717 people dead: What caused the deadly stampede at the Hajj?

Bodies piled upon bodies. A few people still moving while others appear lifeless. Rescue workers struggling to reach those still alive by pulling the dead out of the way.

A day after a deadly crush killed 717 people during the Hajj in Saudi Arabia, a critical question remained Friday: What caused the chaotic stampede?

Saudi officials are trying to figure out what went horribly wrong this week during the annual Islamic pilgrimage to Mecca and Mina. Some who made the journey said various factors may have played a role.

Too many people, too little time

More than 2 million Muslims from around the world are in Saudi Arabia for the Hajj, a pilgrimage that all Muslims who have the financial and physical ability must make at some point in their lives. Many save for decades to make the journey.

And the millions of people must perform a litany of rituals in five days, including the symbolic stoning of the devil in Mina, about 2 miles away from Mecca.

That’s where Thursday morning’s deadly stampede took place, killing 717 people and injuring about 900 more. Thursday was day three of the five-day Hajj.

“There’s so little time to complete the rituals,” Hajj pilgrim Ethar El-Katatney said.

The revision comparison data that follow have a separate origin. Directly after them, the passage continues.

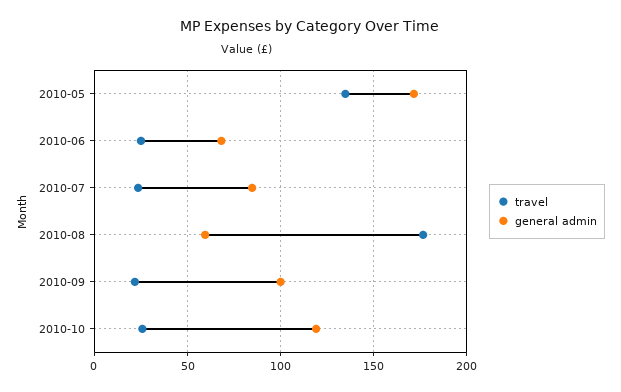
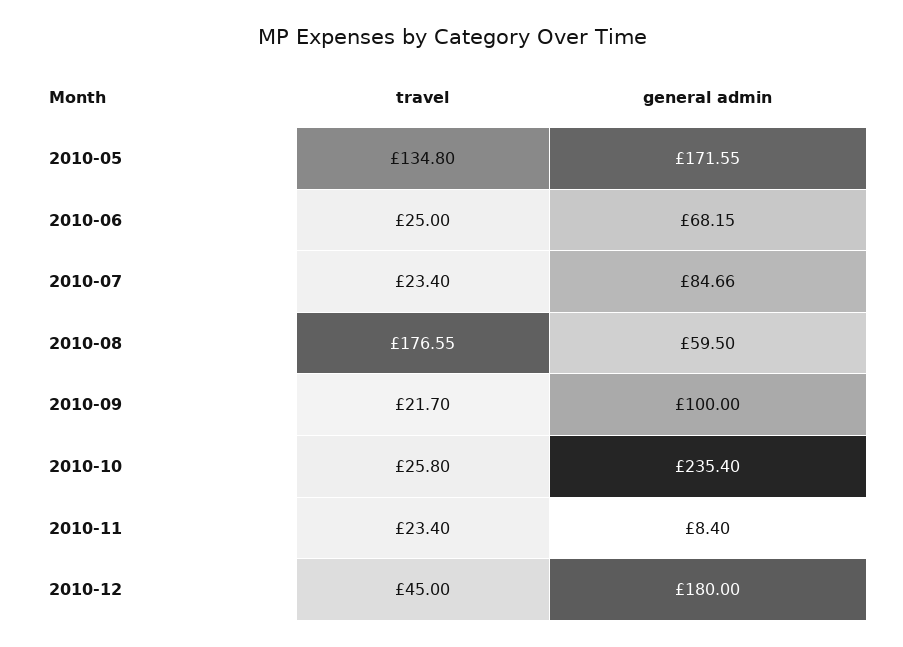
general admin, 2010-10: 120 -> 235.4
travel, 2010-11: none -> 23.4
general admin, 2010-11: none -> 8.4
travel, 2010-12: none -> 45
general admin, 2010-12: none -> 180

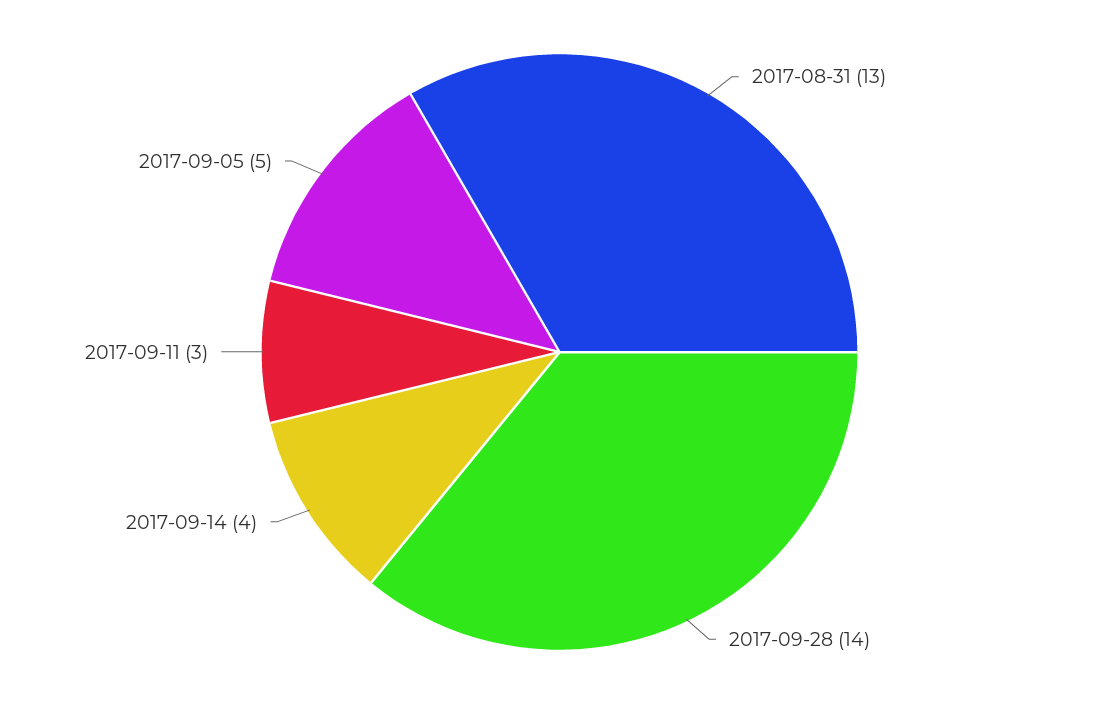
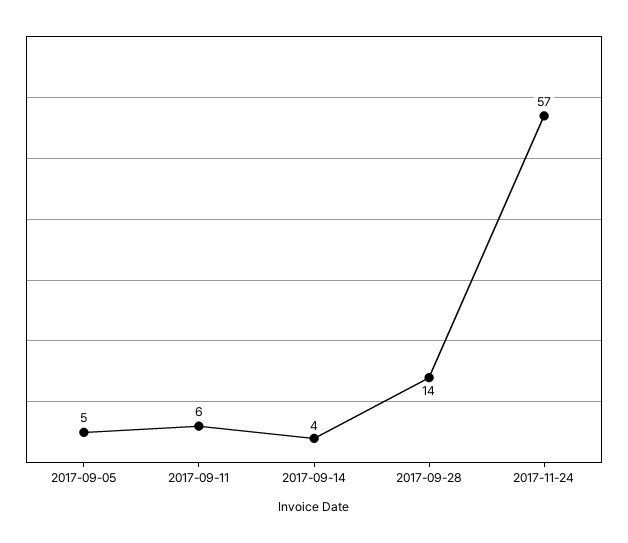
2017-08-31: 13 -> none
2017-09-11: 3 -> 6
2017-11-24: none -> 57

Journalist Khaled Al-Maeena said he believes pilgrims rushing to finish could have been the main reason for the stampede.

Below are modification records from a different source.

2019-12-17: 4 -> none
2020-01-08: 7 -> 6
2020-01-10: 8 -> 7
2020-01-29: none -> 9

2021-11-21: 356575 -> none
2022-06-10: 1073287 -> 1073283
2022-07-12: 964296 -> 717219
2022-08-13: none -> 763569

“People like to do the first stoning in the morning,” he told CNN from Jeddah, Saudi Arabia.

At the stoning ritual in Mina, pilgrims hurl rocks at three walls and pillars called the Jamarat in a re-enactment of when the Prophet Abraham stoned the devil to reject his temptations.

Extreme heat and exhaustion

The journey is physically grueling enough on its own.

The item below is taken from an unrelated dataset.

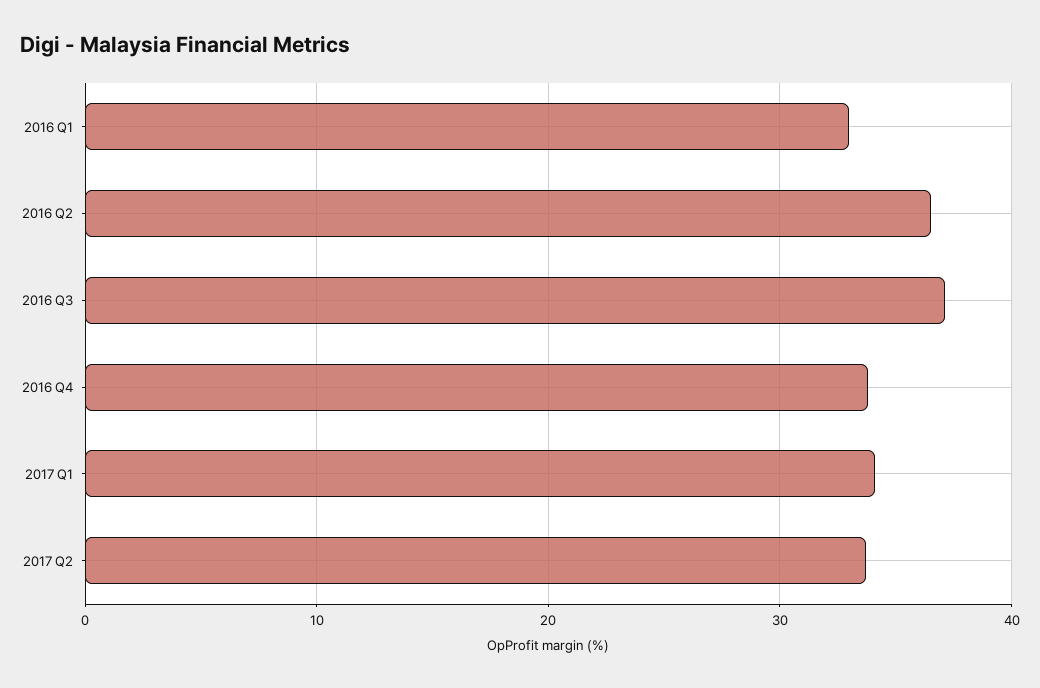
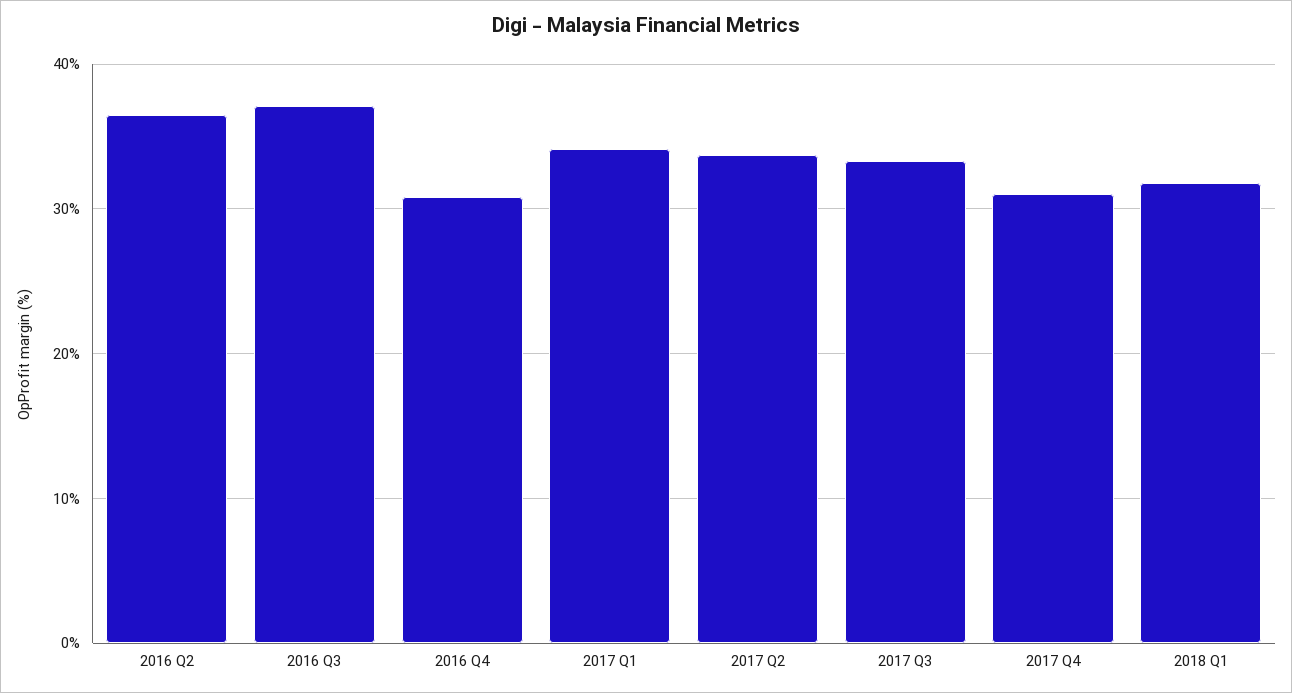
2016 Q1: 33 -> none
2016 Q4: 34 -> 31
2017 Q3: none -> 33
2017 Q4: none -> 31
2018 Q1: none -> 32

But with temperatures soaring over 43 degrees Celsius (110 degrees Fahrenheit), anyone who succumbs to the elements might collapse and never recover, El-Katatney said.

“I was out for a couple of hours just kind of taking photos, recording. And just two hours standing in the sun makes you so dizzy and so incredibly faint,” she said from Mina.

“But regardless, people were still continuing to … their ritual, where the stampede happened.”

El-Katatney said the sight of the carnage was simply “horrendous.”

“It’s literally a pile of bodies of people who … pushed, they shoved, they panicked, they screamed,” she said. “It was hot, someone fell, others trampled and they got stampeded.”

El-Katatney said she talked to some of the men who were caught in the mayhem.

“They told me how if you fell, if you weren’t strong enough to withstand the pushing and shoving … if you fell, you weren’t going to get up again.”

Crushed from opposite directions

El-Katatney said pilgrims were trying to push their way in opposite directions — some headed to the site of the stoning, some coming back from their previous ritual.

“As our group started to head back, taking Road 204, another group, coming from Road 206, crossed our way,” said another worshipper, Ahmed Mohammed Amer.

“Heavy pushing ensued. I’m at a loss of words to describe what happened. This massive pushing is what caused the high number of casualties among the pilgrims.”

After the stampede, it took hours for rescue workers to try to tend to all those trampled.

“The ambulances, the sirens were overwhelming,” El-Katatney said. “For hours and hours, you could hear them constantly.”

Inexperience and confusion

Even though Saudi officials are extremely versed in hosting Hajj crowds, many of the pilgrims are making the journey for the first time and might not be prepared to follow all directions or handle the chaos.

“If any mistake happens — if a group makes the wrong turn — that will cause a disaster,” Jamal Khashoggi of Saudi Arabia’s El Arab TV told CNN on Friday. “And that’s exactly what happened yesterday.”

Maj. Gen. Mansour Al-Turki, the Saudi Interior Ministry’s security spokesman, hinted that the problem may have stemmed from some pilgrims not following established guidelines, the Saudi Press Agency reported.

And novice pilgrims might try to “go on their own, or try to take a shortcut,” Khashoggi said.

A deadly history

Hundreds of other pilgrims have been killed during the same ceremony in years past. But Thursday’s disaster was the deadliest at Mina since 1990, when 1,426 people died.

The latest calamity also came 13 days after a crane collapse killed more than 100 people at another major Islamic holy site, the Grand Mosque in Mecca.

After a stampede during Hajj killed 363 people in 2006, the Saudi government erected three massive pillars and completed a $1.2 billion, five-story bridge near the site where pilgrims can toss stones.

But after the latest mass tragedy, many are wondering what more can be done to prevent another disaster.